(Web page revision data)

- Opening Delimiter -

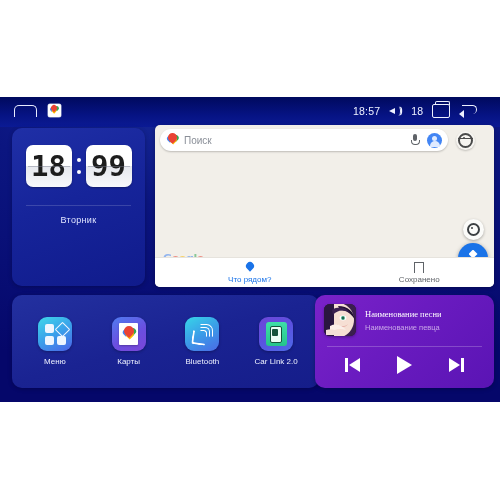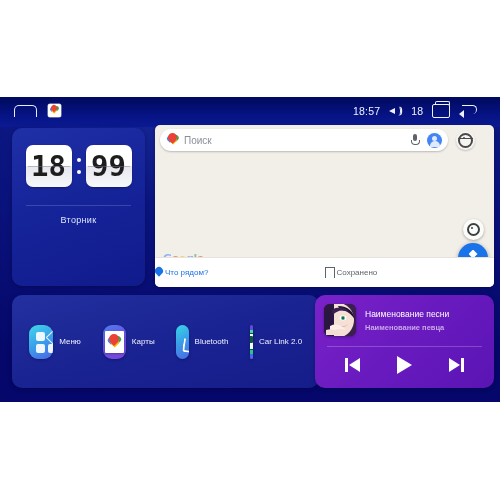--- a/index.html
+++ b/index.html
@@ -121,7 +121,7 @@
   .start-lbl{color:#fff;font-size:6.5px;font-weight:bold;margin-top:0px;letter-spacing:.2px;}
   .mapfoot{position:absolute;left:0;bottom:0;width:339px;height:29px;background:#fff;
      display:flex;align-items:center;border-top:1px solid #e6e3dd;}
-  .mf-item{flex:1;display:flex;flex-direction:row;align-items:center;gap:2px;}
+  .mf-item{flex:1;display:flex;flex-direction:column;align-items:center;gap:2px;margin-left:20px;}
   .mf-pin{width:8px;height:11px;position:relative;}
   .mf-pin:before{content:"";position:absolute;left:0;top:0;width:8px;height:8px;
      border-radius:50% 50% 50% 0;transform:rotate(-45deg);background:#1a73e8;}

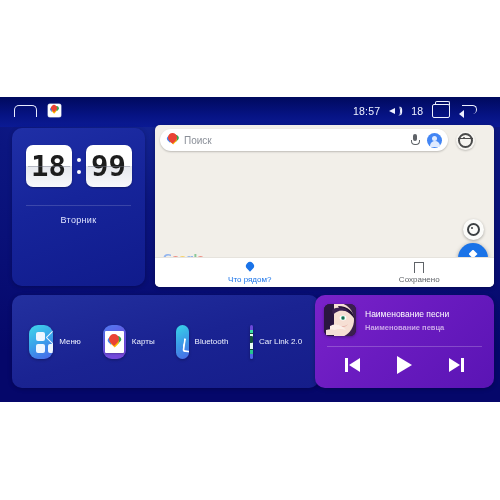--- a/index.html
+++ b/index.html
@@ -198,7 +198,7 @@
      background:#2b1438;box-shadow:0 1px 3px rgba(0,0,0,.35);}
   .minfo{min-width:0;}
   .mtitle{color:#ffffff;font-size:8.5px;white-space:nowrap;overflow:hidden;
-     text-overflow:ellipsis;}
+     text-overflow:ellipsis;font-family:Liberation Serif, serif;}
   .martist{color:#c9a6e8;font-size:7.5px;margin-top:4px;white-space:nowrap;overflow:hidden;
      text-overflow:ellipsis;font-weight:bold;}
   .mdiv{margin:10px 12px 0;height:1px;background:rgba(255,255,255,.22);}

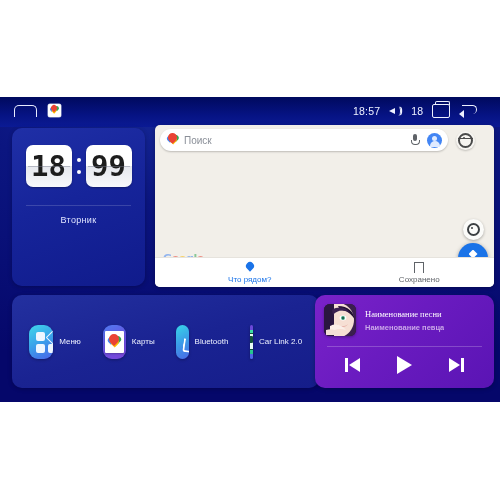--- a/index.html
+++ b/index.html
@@ -200,7 +200,7 @@
   .mtitle{color:#ffffff;font-size:8.5px;white-space:nowrap;overflow:hidden;
      text-overflow:ellipsis;font-family:Liberation Serif, serif;}
   .martist{color:#c9a6e8;font-size:7.5px;margin-top:4px;white-space:nowrap;overflow:hidden;
-     text-overflow:ellipsis;font-weight:bold;}
+     text-overflow:ellipsis;}
   .mdiv{margin:10px 12px 0;height:1px;background:rgba(255,255,255,.22);}
   .mctrls{display:flex;align-items:center;justify-content:space-around;margin-top:9px;
      padding:0 12px;}

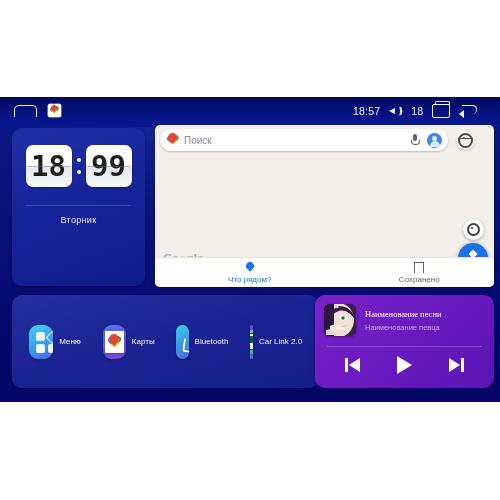--- a/index.html
+++ b/index.html
@@ -138,7 +138,7 @@
      background:linear-gradient(165deg,#23309f 0%,#1a2392 50%,#151d8a 100%);
      border-radius:10px;display:flex;align-items:center;justify-content:space-around;
      padding:0 6px;box-shadow:0 1px 4px rgba(0,0,0,.25);}
-  .app{display:flex;flex-direction:row;align-items:center;gap:6px;width:52px;}
+  .app{display:flex;flex-direction:column;align-items:center;gap:6px;width:52px;}
   .appico{width:34px;height:34px;border-radius:9px;position:relative;overflow:hidden;
      box-shadow:0 1px 3px rgba(0,0,0,.3);}
   .applbl{font-size:8px;color:#eef1ff;white-space:nowrap;}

- Closing Delimiter -

What is being asked ::
Every line that contains the string "radius" should be copied from the entries.

Your response ::
      border-radius:50% 50% 50% 0;transform:rotate(-45deg);background:#1a73e8;}
      border-radius:10px;display:flex;align-items:center;justify-content:space-around;
   .appico{width:34px;height:34px;border-radius:9px;position:relative;overflow:hidden;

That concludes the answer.